Sarah Lightman is one of our leading lights in Jewish-themed comix, both as a scholar and a practitioner. Lightman is a co-founder of the “Laydeez do Comics” international forum for artists and also editor of the groundbreaking volume, Graphic Details: Jewish Women’s Confessional Comics in Essays and Interviews, which grew out of an exhibition that toured North America. This vibrant collection offered readers and educators unprecedented and deeply illuminating glimpses into the art and life of eighteen international Jewish female artists whose work encompasses a range of genres and styles. The Book of Sarah, which might best be described as a graphic autobiography, but is in many ways a subversion of the form, offers richly textured, luminous and often raw and intimate windows into Lightman’s emergence as an artist and sometimes tormented younger self. Throughout this nonlinear narrative, Lightman situates her painstaking journey from the Orthodox upbringing that stifled her autonomy and creativity, to her life as an independent artist amidst portraits of London and New York City, as well as the family members and other individuals intrinsic to that growth.

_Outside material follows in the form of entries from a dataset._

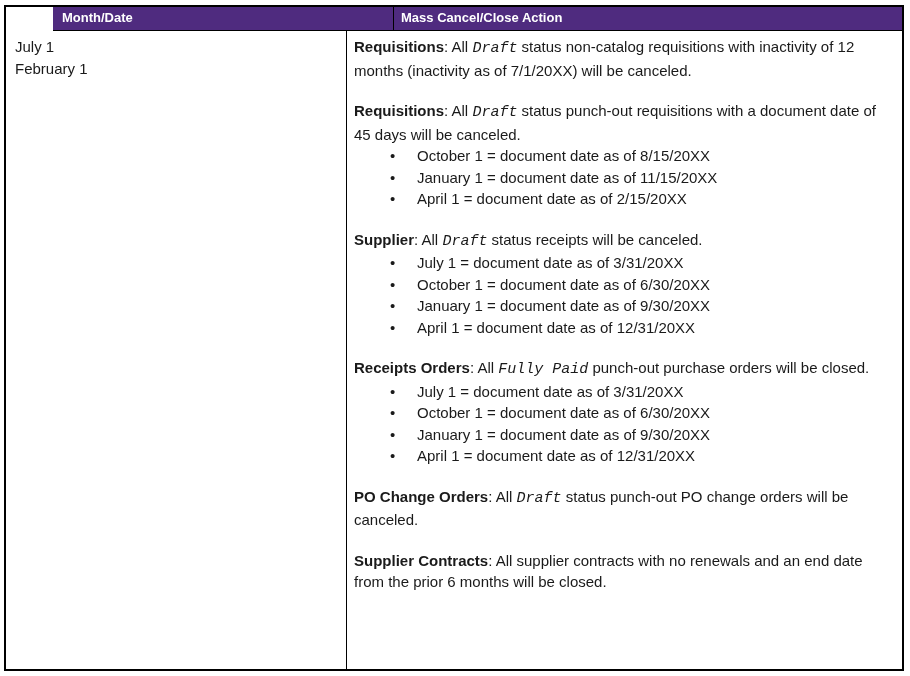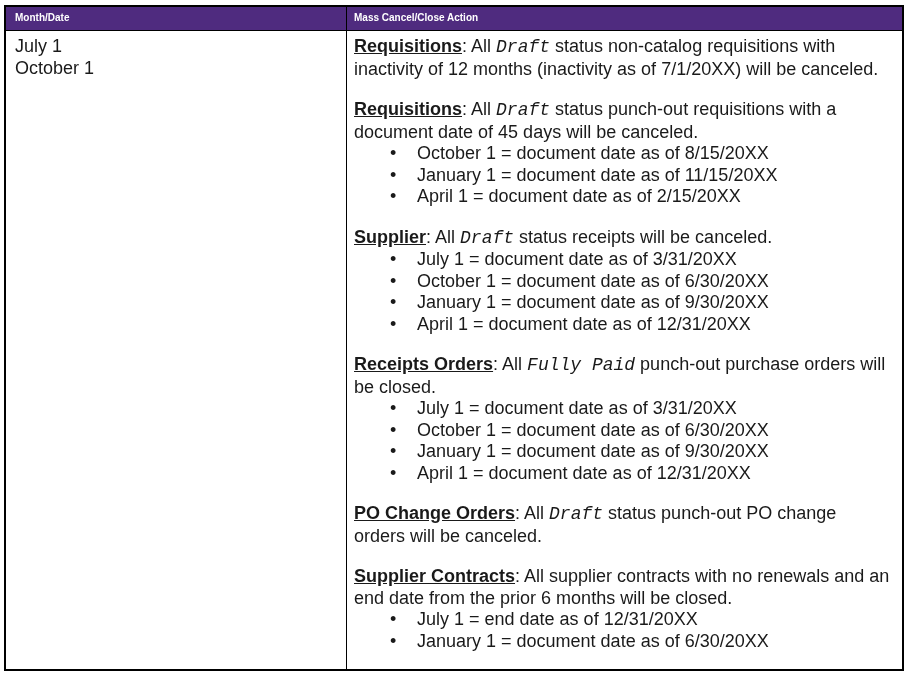--- a/index.html
+++ b/index.html
@@ -21,57 +21,58 @@
     border: 2px solid #000;
     box-sizing: border-box;
     display: flex;
     flex-direction: column;
     background: #fff;
   }
   .header-row {
     display: flex;
     color: #fff;
     font-weight: bold;
-    font-size: 10px;
+    font-size: 13px;
     line-height: 20px;
     border-bottom: 1px solid #000;
     flex: none;
+    margin-left: 47px;
   }
   .hcell-1 {
     width: 341px;
     box-sizing: border-box;
     padding: 1px 8px 2px 9px;
     border-right: 1px solid #000;
   }
   .hcell-2 {
     flex: 1;
     padding: 1px 8px 0 7px;
   }
   .body-row {
     display: flex;
     flex: 1;
-    font-size: 18px;
+    font-size: 15px;
     line-height: 21.5px;
     min-height: 0;
   }
   .bcell-1 {
     width: 341px;
     box-sizing: border-box;
     padding: 5px 8px 0 9px;
     border-right: 1px solid #000;
   }
   .bcell-2 {
     flex: 1;
     padding: 5px 10px 0 7px;
     overflow: hidden;
   }
   .section { margin: 0 0 19px 0; }
   .section:last-child { margin-bottom: 12px; }
   .section p { margin: 0; }
-  .b { font-weight: bold; text-decoration: underline; }
+  .b { font-weight: bold; }
   .i { font-style: italic; font-family: Liberation Mono, monospace; }
   ul.bullets {
     margin: 0;
     padding: 0;
     list-style: none;
   }
   li.bullet { display: flex; }
   li.bullet::before {
     content: "\2022";
     margin-left: 36px;
@@ -83,21 +84,21 @@
 <body>
 
 <div class="doc-table">
   <div class="header-row" style="background: rgb(79, 43, 127); color: rgb(255, 255, 255);">
     <div class="hcell-1">Month/Date</div>
     <div class="hcell-2">Mass Cancel/Close Action</div>
   </div>
   <div class="body-row">
     <div class="bcell-1">
         <div>July 1</div>
-        <div>October 1</div>
+        <div>February 1</div>
       </div>
     <div class="bcell-2">
         <div class="section">
           <p><span class="b">Requisitions</span><span>: All </span><span class="i">Draft</span><span> status non-catalog requisitions with inactivity of 12 months (inactivity as of 7/1/20XX) will be canceled.</span></p>
         </div>
         <div class="section">
           <p><span class="b">Requisitions</span><span>: All </span><span class="i">Draft</span><span> status punch-out requisitions with a document date of 45 days will be canceled.</span></p>
           <ul class="bullets">
             <li class="bullet">
               <span>October 1 = document date as of 8/15/20XX</span>
@@ -142,24 +143,16 @@
             <li class="bullet">
               <span>April 1 = document date as of 12/31/20XX</span>
             </li>
           </ul>
         </div>
         <div class="section">
           <p><span class="b">PO Change Orders</span><span>: All </span><span class="i">Draft</span><span> status punch-out PO change orders will be canceled.</span></p>
         </div>
         <div class="section">
           <p><span class="b">Supplier Contracts</span><span>: All supplier contracts with no renewals and an end date from the prior 6 months will be closed.</span></p>
-          <ul class="bullets">
-            <li class="bullet">
-              <span>July 1 = end date as of 12/31/20XX</span>
-            </li>
-            <li class="bullet">
-              <span>January 1 = document date as of 6/30/20XX</span>
-            </li>
-          </ul>
         </div>
       </div>
   </div>
 </div>
 
 </body></html>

Lightman reportedly invested decades creating this work and one can sense that the outcome represents a deep catharsis, enabling her to confront deep and hard-gained inner truths. Though there is probably no such thing as a “conventional” graphic narrative, readers anticipating a fully-revealing memoir may find themselves a little more challenged by Lightman’s somewhat more elusive and fragmentary approach to her story, but they will find myriad compensatory rewards. In language ranging from spare and colloquial to lyrical, the artist examines years of pain and insecurity. But what will most enthrall readers is her luminous imagery, beautifully rendering her intimate relation to everyday objects, indelible aspects of family life, religion and culture. Lightman is the kind of generous artist who celebrates her relatedness to others and, subsequently, there are moving homages to the artists, writers and books that inspired her along the way.
Whimsy and pathos often intermingle throughout this bildungsroman, beginning with chapter headings evoking biblical books, such as Genesis which commemorates both family history and her own early sense of selfhood, or Bamidbar (In the Desert), the original Hebrew title of the Book of Numbers, which explores her return to London following a disastrous relationship in New York. Elsewhere, she recounts her halting progress in therapy, the joys and ambivalences of motherhood, and deeply personal revelations about her life as a woman and artist. All of this is accomplished through truly haunting art, much of which takes up entire pages. Reflecting on her art and life, Lightman once observed that, “I haven’t changed the world, or made a lot of money, or held an important position. But I have struggled, and lost, won and survived, and that journey matters.” Anyone who has the pleasure of spending time in the company of her deeply absorbing book will likely agree.
Ranen Omer-Sherman is the JHFE Endowed Chair in Judaic Studies at the University of Louisville and editor of the forthcoming book Amos Oz: The Legacy of a Writer in Israel and Beyond.